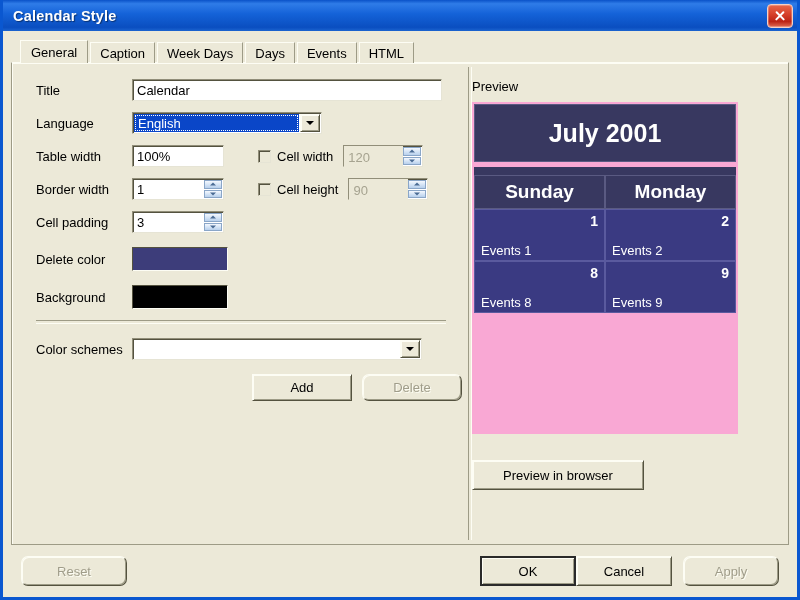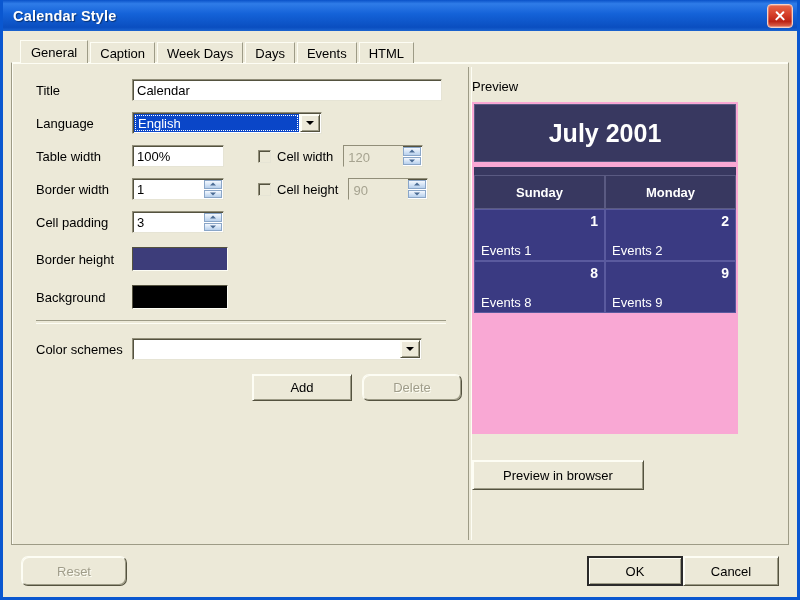--- a/index.html
+++ b/index.html
@@ -243,21 +243,21 @@
     display: flex; align-items: center; justify-content: center;
     color: #fff; font-size: 25px; font-weight: bold;
   }
   .cal-table { margin-top: 5px; }
   .cal-dow {
     display: flex; height: 42px;
     background: #383860;
   }
   .cal-dow div {
     flex: 1; display: flex; align-items: center; justify-content: center;
-    color: #fff; font-size: 13px; font-weight: bold;
+    color: #fff; font-size: 19px; font-weight: bold;
     border: 1px solid #5a5a82; box-sizing: border-box; margin-top: 8px;
   }
   .cal-week { display: flex; height: 52px; }
   .cal-cell {
     flex: 1; box-sizing: border-box;
     background: #3a3a82;
     border: 1px solid #5a5a9e;
     padding: 3px 6px 3px 6px;
     display: flex; flex-direction: column;
     color: #fff;
@@ -355,21 +355,21 @@
           <div class="sunken combo" style="width:92px">
             <div class="field">3</div>
             <div class="spin">
               <div class="up"></div>
               <div class="down"></div>
             </div>
           </div>
         </div>
 
         <div class="row" style="margin-top:14px;margin-bottom:14px">
-          <div class="lbl">Border height</div>
+          <div class="lbl">Delete color</div>
           <div class="swatch" id="sw-border" style="background: rgb(61, 61, 122);"></div>
         </div>
 
         <div class="row">
           <div class="lbl">Background</div>
           <div class="swatch" id="sw-bg" style="background: rgb(0, 0, 0);"></div>
         </div>
 
         <div class="hsep"></div>
 
@@ -426,16 +426,17 @@
         <div class="btn" style="width:172px;height:30px;margin-top:26px">Preview in browser</div>
       </div>
 
     </div>
 
     <div class="footer">
       <div class="btn disabled" style="width:106px;height:30px">Reset</div>
       <div style="flex:1"></div>
       <div class="btn default" style="width:96px;height:30px">OK</div>
       <div class="btn" style="width:96px;height:30px;">Cancel</div>
+      <div class="btn disabled" style="width:96px;height:30px;margin-left:11px">Apply</div>
     </div>
 
   </div>
 </div>
 
 </body></html>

# [Exercise prompt]
Copy out each line of the material that holds the word "margin".

# [Completed exercise]
   .cal-table { margin-top: 5px; }
     border: 1px solid #5a5a82; box-sizing: border-box; margin-top: 8px;
         <div class="row" style="margin-top:14px;margin-bottom:14px">
         <div class="btn" style="width:172px;height:30px;margin-top:26px">Preview in browser</div>
+      <div class="btn disabled" style="width:96px;height:30px;margin-left:11px">Apply</div>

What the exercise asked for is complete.